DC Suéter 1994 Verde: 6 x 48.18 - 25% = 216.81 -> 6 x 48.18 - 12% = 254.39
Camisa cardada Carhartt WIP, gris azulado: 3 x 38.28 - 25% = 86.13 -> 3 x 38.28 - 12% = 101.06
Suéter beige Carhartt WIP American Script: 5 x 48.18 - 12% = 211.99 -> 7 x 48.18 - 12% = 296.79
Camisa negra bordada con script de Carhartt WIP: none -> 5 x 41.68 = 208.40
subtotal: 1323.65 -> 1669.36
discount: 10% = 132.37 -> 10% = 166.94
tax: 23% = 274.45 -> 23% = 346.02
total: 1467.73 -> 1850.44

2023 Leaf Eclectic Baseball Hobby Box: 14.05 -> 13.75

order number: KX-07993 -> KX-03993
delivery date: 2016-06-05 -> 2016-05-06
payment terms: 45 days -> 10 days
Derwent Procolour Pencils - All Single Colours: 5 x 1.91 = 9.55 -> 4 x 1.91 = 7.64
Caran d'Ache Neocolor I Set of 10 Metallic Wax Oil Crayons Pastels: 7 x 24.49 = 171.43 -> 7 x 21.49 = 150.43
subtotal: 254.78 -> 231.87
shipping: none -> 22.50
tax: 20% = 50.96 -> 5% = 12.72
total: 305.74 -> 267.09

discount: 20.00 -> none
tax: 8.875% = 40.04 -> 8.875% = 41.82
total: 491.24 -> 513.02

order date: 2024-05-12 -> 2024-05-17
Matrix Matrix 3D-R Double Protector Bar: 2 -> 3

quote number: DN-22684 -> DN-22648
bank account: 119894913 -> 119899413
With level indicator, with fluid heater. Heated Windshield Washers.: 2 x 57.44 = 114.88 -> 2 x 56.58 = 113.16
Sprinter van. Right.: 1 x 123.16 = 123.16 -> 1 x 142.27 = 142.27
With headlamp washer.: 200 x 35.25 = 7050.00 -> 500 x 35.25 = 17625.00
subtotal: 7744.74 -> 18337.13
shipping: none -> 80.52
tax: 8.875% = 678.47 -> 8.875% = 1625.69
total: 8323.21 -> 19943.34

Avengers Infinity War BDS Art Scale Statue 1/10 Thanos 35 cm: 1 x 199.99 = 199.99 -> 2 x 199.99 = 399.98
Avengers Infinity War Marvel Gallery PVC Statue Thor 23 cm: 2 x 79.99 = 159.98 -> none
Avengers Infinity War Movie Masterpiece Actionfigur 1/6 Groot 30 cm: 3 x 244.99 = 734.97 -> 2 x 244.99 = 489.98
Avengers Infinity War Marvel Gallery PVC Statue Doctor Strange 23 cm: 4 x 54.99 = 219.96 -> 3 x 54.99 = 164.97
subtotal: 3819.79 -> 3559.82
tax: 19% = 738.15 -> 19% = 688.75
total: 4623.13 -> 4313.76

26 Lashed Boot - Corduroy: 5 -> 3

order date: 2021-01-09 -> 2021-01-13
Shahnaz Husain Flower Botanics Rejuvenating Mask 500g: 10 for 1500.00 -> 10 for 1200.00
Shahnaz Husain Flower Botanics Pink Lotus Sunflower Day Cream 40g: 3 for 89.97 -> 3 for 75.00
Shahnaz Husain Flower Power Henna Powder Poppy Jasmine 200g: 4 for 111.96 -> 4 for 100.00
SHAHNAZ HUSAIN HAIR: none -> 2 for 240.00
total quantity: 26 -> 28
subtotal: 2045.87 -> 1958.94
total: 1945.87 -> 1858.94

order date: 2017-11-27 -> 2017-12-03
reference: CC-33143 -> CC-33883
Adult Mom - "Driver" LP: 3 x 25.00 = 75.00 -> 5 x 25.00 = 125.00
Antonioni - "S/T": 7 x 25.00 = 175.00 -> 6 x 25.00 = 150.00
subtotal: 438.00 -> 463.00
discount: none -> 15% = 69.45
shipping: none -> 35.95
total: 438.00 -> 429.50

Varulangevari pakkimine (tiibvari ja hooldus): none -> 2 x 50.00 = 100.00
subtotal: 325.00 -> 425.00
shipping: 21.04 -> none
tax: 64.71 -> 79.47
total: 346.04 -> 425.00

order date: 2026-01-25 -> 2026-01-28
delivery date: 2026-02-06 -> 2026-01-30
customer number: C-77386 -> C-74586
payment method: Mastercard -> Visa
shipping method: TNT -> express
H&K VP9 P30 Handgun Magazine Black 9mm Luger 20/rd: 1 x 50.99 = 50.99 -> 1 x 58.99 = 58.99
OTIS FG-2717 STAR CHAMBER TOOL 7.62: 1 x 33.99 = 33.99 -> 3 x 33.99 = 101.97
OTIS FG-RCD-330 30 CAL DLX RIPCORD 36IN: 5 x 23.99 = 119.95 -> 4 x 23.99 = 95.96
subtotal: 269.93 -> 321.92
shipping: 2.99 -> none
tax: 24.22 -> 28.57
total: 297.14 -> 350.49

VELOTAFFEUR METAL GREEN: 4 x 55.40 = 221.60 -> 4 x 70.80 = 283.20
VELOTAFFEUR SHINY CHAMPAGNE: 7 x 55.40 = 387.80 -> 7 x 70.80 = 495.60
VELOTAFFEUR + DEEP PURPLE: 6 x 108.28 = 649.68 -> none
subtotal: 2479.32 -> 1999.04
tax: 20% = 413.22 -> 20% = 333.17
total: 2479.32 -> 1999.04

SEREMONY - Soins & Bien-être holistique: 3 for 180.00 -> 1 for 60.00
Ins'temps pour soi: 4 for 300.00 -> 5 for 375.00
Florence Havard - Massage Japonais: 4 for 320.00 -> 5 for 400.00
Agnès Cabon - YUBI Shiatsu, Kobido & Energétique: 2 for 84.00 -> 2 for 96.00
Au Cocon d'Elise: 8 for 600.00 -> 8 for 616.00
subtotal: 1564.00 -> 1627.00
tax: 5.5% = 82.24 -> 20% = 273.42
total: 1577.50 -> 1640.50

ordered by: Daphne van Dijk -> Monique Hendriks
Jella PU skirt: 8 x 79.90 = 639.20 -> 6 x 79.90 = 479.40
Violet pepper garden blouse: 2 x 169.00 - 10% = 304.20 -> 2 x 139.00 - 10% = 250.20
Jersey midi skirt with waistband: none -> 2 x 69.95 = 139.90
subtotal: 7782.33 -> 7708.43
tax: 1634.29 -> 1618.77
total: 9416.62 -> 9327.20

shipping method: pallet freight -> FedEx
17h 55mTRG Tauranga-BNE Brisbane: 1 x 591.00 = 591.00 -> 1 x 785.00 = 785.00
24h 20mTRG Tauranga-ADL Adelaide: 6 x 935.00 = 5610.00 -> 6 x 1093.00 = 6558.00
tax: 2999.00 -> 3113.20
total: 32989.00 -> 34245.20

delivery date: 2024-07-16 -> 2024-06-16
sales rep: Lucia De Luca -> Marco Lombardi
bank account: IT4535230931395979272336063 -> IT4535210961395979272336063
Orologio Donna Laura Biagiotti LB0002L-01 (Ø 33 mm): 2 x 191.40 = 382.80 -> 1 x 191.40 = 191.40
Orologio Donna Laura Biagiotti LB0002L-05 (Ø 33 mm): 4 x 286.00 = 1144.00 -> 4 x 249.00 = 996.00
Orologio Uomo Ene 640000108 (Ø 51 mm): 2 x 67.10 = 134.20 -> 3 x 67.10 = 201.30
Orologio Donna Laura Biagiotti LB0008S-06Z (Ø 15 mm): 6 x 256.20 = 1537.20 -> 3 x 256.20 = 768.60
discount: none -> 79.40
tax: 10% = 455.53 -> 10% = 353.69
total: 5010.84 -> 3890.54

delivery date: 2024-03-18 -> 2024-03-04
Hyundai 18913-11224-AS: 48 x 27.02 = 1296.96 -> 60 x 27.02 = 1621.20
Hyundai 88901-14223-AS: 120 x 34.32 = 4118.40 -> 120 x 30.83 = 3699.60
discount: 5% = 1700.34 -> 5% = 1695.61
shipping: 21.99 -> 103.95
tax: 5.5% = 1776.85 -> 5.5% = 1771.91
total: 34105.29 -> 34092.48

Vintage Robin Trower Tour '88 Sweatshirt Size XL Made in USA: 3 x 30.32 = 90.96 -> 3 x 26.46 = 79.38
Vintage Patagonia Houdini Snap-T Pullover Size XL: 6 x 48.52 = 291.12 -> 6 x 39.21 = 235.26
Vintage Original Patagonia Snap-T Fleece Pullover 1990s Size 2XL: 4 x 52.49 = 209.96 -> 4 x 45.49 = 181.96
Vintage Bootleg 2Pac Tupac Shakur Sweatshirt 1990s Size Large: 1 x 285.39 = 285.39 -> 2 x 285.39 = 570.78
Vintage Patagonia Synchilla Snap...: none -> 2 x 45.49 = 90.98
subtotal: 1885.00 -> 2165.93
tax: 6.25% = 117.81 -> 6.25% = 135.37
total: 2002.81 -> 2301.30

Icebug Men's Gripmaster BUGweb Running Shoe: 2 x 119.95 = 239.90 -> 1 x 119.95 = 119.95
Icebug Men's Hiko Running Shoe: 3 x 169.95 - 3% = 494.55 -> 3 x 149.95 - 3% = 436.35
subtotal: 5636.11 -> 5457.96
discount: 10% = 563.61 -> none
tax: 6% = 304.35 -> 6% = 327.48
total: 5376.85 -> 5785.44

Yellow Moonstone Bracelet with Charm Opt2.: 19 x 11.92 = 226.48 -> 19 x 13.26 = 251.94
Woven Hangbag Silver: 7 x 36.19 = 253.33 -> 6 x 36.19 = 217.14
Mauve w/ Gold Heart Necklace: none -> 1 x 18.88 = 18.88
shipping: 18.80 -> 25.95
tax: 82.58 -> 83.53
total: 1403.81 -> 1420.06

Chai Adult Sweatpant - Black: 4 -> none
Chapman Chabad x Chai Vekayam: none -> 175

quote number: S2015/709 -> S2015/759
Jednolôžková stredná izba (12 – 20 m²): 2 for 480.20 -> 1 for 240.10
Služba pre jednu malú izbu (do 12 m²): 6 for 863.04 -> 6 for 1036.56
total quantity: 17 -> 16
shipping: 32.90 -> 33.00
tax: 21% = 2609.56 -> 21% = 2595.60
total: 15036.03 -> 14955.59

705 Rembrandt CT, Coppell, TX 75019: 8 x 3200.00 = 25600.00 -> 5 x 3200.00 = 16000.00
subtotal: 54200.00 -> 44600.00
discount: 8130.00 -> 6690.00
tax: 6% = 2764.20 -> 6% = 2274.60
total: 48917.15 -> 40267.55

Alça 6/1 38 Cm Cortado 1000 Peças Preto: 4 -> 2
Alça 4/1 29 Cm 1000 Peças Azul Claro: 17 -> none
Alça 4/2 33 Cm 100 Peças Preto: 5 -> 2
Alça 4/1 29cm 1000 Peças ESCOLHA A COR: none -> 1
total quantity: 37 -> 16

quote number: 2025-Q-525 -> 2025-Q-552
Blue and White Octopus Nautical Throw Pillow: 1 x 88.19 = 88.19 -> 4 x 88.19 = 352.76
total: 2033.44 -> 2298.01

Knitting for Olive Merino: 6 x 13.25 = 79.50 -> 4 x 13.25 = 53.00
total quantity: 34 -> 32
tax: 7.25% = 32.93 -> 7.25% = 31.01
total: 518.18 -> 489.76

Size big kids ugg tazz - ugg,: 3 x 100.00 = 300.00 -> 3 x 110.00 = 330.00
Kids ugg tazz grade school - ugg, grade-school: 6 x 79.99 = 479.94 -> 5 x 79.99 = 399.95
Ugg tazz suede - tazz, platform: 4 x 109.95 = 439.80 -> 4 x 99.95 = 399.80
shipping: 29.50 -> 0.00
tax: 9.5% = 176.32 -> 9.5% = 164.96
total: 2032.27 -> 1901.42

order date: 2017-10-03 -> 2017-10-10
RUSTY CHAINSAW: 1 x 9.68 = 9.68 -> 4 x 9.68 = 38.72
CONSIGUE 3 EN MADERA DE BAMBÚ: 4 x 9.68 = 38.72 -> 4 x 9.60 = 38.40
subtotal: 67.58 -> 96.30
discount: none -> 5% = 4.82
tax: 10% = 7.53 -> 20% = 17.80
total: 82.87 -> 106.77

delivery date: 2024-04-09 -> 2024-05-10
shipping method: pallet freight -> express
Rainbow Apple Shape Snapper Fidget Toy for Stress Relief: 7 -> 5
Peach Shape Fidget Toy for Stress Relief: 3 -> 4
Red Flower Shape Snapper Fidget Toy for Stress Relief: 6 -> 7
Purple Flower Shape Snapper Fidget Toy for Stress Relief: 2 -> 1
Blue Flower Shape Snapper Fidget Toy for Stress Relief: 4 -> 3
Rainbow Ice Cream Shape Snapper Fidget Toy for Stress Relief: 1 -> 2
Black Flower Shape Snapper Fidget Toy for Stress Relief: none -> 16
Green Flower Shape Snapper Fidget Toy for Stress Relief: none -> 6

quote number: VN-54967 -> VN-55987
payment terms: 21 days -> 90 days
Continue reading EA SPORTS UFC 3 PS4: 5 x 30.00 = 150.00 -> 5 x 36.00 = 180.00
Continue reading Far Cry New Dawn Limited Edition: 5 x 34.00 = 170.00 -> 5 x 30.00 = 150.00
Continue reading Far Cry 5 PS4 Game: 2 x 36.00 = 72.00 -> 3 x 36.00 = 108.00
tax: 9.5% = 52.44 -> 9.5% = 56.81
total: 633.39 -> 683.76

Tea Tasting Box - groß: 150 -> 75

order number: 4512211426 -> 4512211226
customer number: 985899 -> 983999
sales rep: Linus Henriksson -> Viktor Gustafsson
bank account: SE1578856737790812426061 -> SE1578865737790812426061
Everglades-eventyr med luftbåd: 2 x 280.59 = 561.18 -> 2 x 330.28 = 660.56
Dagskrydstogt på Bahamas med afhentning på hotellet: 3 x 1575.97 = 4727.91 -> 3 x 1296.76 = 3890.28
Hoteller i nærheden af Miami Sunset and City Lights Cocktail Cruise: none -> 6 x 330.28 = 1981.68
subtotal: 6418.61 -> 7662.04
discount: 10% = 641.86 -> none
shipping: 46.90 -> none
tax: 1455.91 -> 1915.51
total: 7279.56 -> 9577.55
····················
Exercise directions – In the listing above, find the line containing "ordered by: Daphne" and the line containing "Orologio Uomo Ene". Output them and every line between, exactly, and nothing else.

Solved exercise –
ordered by: Daphne van Dijk -> Monique Hendriks
Jella PU skirt: 8 x 79.90 = 639.20 -> 6 x 79.90 = 479.40
Violet pepper garden blouse: 2 x 169.00 - 10% = 304.20 -> 2 x 139.00 - 10% = 250.20
Jersey midi skirt with waistband: none -> 2 x 69.95 = 139.90
subtotal: 7782.33 -> 7708.43
tax: 1634.29 -> 1618.77
total: 9416.62 -> 9327.20

shipping method: pallet freight -> FedEx
17h 55mTRG Tauranga-BNE Brisbane: 1 x 591.00 = 591.00 -> 1 x 785.00 = 785.00
24h 20mTRG Tauranga-ADL Adelaide: 6 x 935.00 = 5610.00 -> 6 x 1093.00 = 6558.00
tax: 2999.00 -> 3113.20
total: 32989.00 -> 34245.20

delivery date: 2024-07-16 -> 2024-06-16
sales rep: Lucia De Luca -> Marco Lombardi
bank account: IT4535230931395979272336063 -> IT4535210961395979272336063
Orologio Donna Laura Biagiotti LB0002L-01 (Ø 33 mm): 2 x 191.40 = 382.80 -> 1 x 191.40 = 191.40
Orologio Donna Laura Biagiotti LB0002L-05 (Ø 33 mm): 4 x 286.00 = 1144.00 -> 4 x 249.00 = 996.00
Orologio Uomo Ene 640000108 (Ø 51 mm): 2 x 67.10 = 134.20 -> 3 x 67.10 = 201.30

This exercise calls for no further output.